El obispo de Pinar del Río, monseñor Juan de Dios Hernández Ruiz, S.J., ha ofrecido en un comunicado difundido por la diócesis detalles sobre el destino de estos recursos y los criterios establecidos para su entrega. “La ayuda humanitaria es la asistencia que se entrega a personas en situación de crisis extrema con el único objetivo de salvar vidas, aminorar el sufrimiento y proteger la dignidad humana”, afirma el obispo, recordando que se trata de una respuesta de emergencia basada en los principios de humanidad, imparcialidad, neutralidad e independencia.

La ayuda destinada a Cuba contempla un fondo humanitario de 100 millones de dólares, de los cuales 60 millones serán canalizados a través de Cáritas Cuba, con el apoyo logístico de Catholic Relief Service (CRS). Según explica monseñor Hernández Ruiz, estos recursos responden a las principales necesidades identificadas: “la inseguridad alimentaria y las dificultades para el acceso al agua”.

Los beneficiarios prioritarios son personas y familias en condiciones de especial necesidad: ancianos que viven solos, mujeres embarazadas o en periodo de lactancia con riesgos identificados, niños menores de cinco años en situación de riesgo y personas con discapacidad o dependientes que no pueden valerse por sí mismas. El obispo explica que estos criterios responden al objetivo de concentrar la ayuda en quienes se encuentran en mayor vulnerabilidad: “No es un programa de asistencia social permanente ni un derecho universal. Se enfoca en quienes están en vulnerabilidad extrema”, recuerda.

Cada módulo de asistencia incluye productos alimenticios, artículos esenciales de higiene y elementos destinados a afrontar las dificultades relacionadas con el acceso y almacenamiento de agua. La ayuda, precisa el obispo, no busca únicamente responder a carencias materiales, sino manifestar también la cercanía de la comunidad eclesial con quienes atraviesan momentos de mayor dificultad.

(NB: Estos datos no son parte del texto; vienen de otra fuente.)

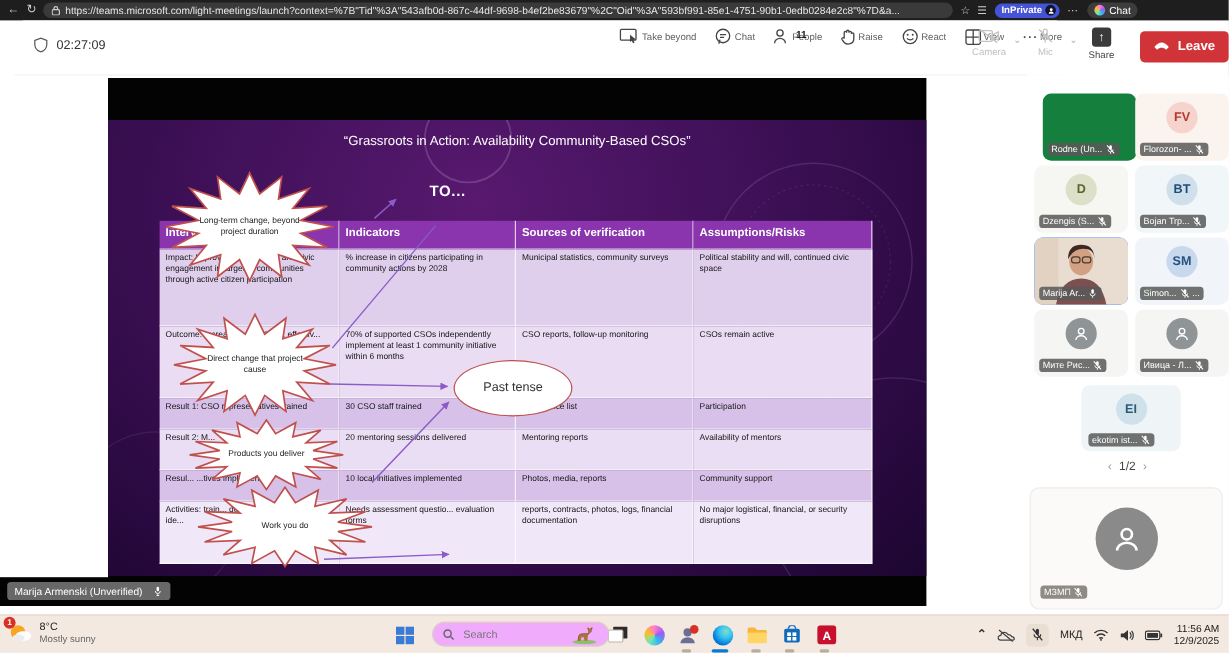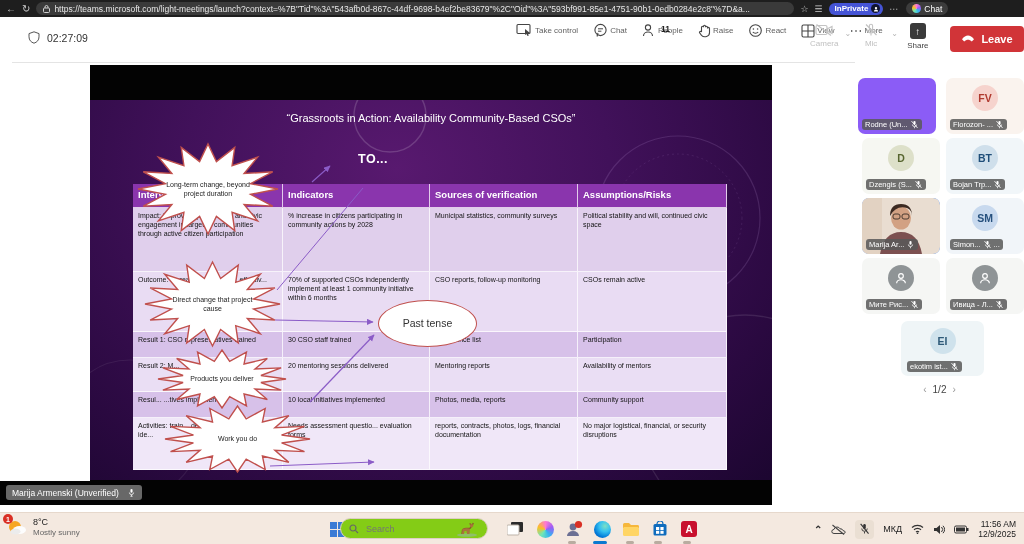--- a/index.html
+++ b/index.html
@@ -90,21 +90,21 @@
     border-top:1px solid #e6d8cc}
   .weather{position:absolute;left:6px;top:3px;display:flex;align-items:center;gap:5px;cursor:pointer}
   .wtxt{display:flex;flex-direction:column;line-height:1.15}
   .wtemp{font-size:9px;color:#222}
   .wdesc{font-size:8px;color:#666}
   .wicon{position:relative;width:22px;height:22px}
   .wbadge{position:absolute;left:-3px;top:-2px;width:10px;height:10px;border-radius:50%;background:#d93025;
     color:#fff;font-size:7px;display:flex;align-items:center;justify-content:center;font-weight:bold}
   .tb-ico{position:absolute;top:5px;width:22px;height:22px;display:flex;align-items:center;
     justify-content:center;cursor:pointer}
-  .searchpill{position:absolute;left:340px;top:5px;width:148px;height:21px;border-radius:11px;background:#84cc16;
+  .searchpill{position:absolute;left:360px;top:5px;width:148px;height:21px;border-radius:11px;background:#f0abfc;
     border:1px solid #ddcfc4;box-sizing:border-box;display:flex;align-items:center;gap:5px;padding:0 8px;cursor:pointer}
   .searchpill input{border:0;outline:0;background:transparent;font-size:9px;color:#555;width:80px;
     font-family:"Liberation Sans",sans-serif}
   .underline{position:absolute;top:28px;height:2.5px;border-radius:2px}
   .tray{position:absolute;top:0;height:32px;display:flex;align-items:center;gap:9px;right:8px}
   .tray .titem{display:flex;align-items:center;justify-content:center;cursor:pointer}
   .micbox{width:19px;height:19px;background:#eadfd3;border-radius:4px;display:flex;align-items:center;justify-content:center}
   .lang{font-size:9px;color:#222}
   .clock{display:flex;flex-direction:column;align-items:flex-end;line-height:1.2;font-size:8.5px;color:#222}
 </style>
@@ -146,21 +146,21 @@
       </svg>
     <span>02:27:09</span>
   </div>
 
   <div class="tb-btns">
     <div class="tb-btn">
       <svg width="17" height="15" viewBox="0 0 17 15">
           <rect x="1" y="1.5" width="13" height="9" rx="1" fill="none" stroke="#444" stroke-width="1.1"></rect>
           <path d="M9 6l5 4-2.2.3 1 2.2-1.3.6-1-2.2L9 12z" fill="#444"></path>
         </svg>
-      <span>Take control</span>
+      <span>Take beyond</span>
     </div>
     <div class="tb-btn">
       <svg width="15" height="15" viewBox="0 0 15 15">
           <circle cx="7.5" cy="7" r="5.6" fill="none" stroke="#444" stroke-width="1.1"></circle>
           <path d="M4 13.5 5 10" fill="none" stroke="#444" stroke-width="1.1"></path>
           <path d="M5 5.8h5M5 8.2h3.4" stroke="#444" stroke-width="1"></path>
         </svg>
       <span>Chat</span>
     </div>
     <div class="tb-btn">
@@ -338,21 +338,21 @@
   <span>Marija Armenski (Unverified)</span>
   <svg class="mic unmuted" viewBox="0 0 12 12">
       <rect x="4.6" y="1.4" width="2.8" height="5" rx="1.4" fill="#fff"></rect>
       <path d="M3.2 6a2.8 2.8 0 0 0 5.6 0M6 9v2M4.5 11h3" fill="none" stroke="#fff" stroke-width="1"></path>
       <line class="slash" x1="2" y1="1.5" x2="10" y2="10.5" stroke="#fff" stroke-width="1.2"></line>
     </svg>
 </div>
 
 <div class="sidebar">
 
-  <div class="tile" style="left: 3px; top: 16px; background: #8b5cf6;">
+  <div class="tile" style="left: 14px; top: 16px; background: #15803d;">
     <span class="chip">
         <span>Rodne (Un...</span>
       <svg class="mic" viewBox="0 0 12 12">
           <rect x="4.6" y="1.4" width="2.8" height="5" rx="1.4" fill="#fff"></rect>
           <path d="M3.2 6a2.8 2.8 0 0 0 5.6 0M6 9v2" fill="none" stroke="#fff" stroke-width="1"></path>
           <line class="slash" x1="2" y1="1.5" x2="10" y2="10.5" stroke="#fff" stroke-width="1.2"></line>
         </svg>
       </span>
   </div>
 
@@ -468,20 +468,36 @@
           <path d="M3.2 6a2.8 2.8 0 0 0 5.6 0M6 9v2" fill="none" stroke="#fff" stroke-width="1"></path>
           <line class="slash" x1="2" y1="1.5" x2="10" y2="10.5" stroke="#fff" stroke-width="1.2"></line>
         </svg>
       </span>
   </div>
 
   <div class="pager">
     <span class="pchev">‹</span><span>1/2</span><span class="pchev">›</span>
   </div>
 
+  <div class="bigtile">
+    <div class="bigav">
+      <svg width="26" height="26" viewBox="0 0 24 24">
+          <circle cx="12" cy="8.5" r="4" fill="none" stroke="#fff" stroke-width="2"></circle>
+          <path d="M4.5 21a7.5 6 0 0 1 15 0" fill="none" stroke="#fff" stroke-width="2"></path>
+        </svg>
+    </div>
+    <span class="chip" style="bottom:8px;left:8px;background:rgba(130,125,120,.9)">
+        <span>МЗМП</span>
+      <svg class="mic" viewBox="0 0 12 12">
+          <rect x="4.6" y="1.4" width="2.8" height="5" rx="1.4" fill="#fff"></rect>
+          <path d="M3.2 6a2.8 2.8 0 0 0 5.6 0M6 9v2" fill="none" stroke="#fff" stroke-width="1"></path>
+          <line class="slash" x1="2" y1="1.5" x2="10" y2="10.5" stroke="#fff" stroke-width="1.2"></line>
+        </svg>
+      </span>
+  </div>
 </div>
 
 <div class="taskbar">
   <div class="weather">
     <span class="wicon">
       <svg width="22" height="22" viewBox="0 0 22 22">
           <circle cx="9" cy="11" r="6" fill="#f6a623"></circle>
           <ellipse cx="13.5" cy="14" rx="6.5" ry="4" fill="#fdfdfd"></ellipse>
           <ellipse cx="9.5" cy="15.5" rx="5" ry="3" fill="#ececec"></ellipse>
         </svg>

Ante las preguntas de algunas personas que no han recibido esta ayuda, el obispo reconoce la complejidad de la situación: “Como Iglesia, somos plenamente conscientes de que no podemos llegar a todos, y esa es una realidad que nos duele”. Al mismo tiempo, invita a comprender que la prioridad responde al grado de necesidad: “Si usted no recibe la ayuda, no significa que no la necesite, sino que hay personas en una condición aún más crítica”.

Cáritas Cuba y las diócesis implicadas buscan responder a esta emergencia con una ayuda que, como recuerda monseñor Hernández Ruiz, quiere “llegar no solo material sino también afectivamente a nuestros hermanos más necesitados”.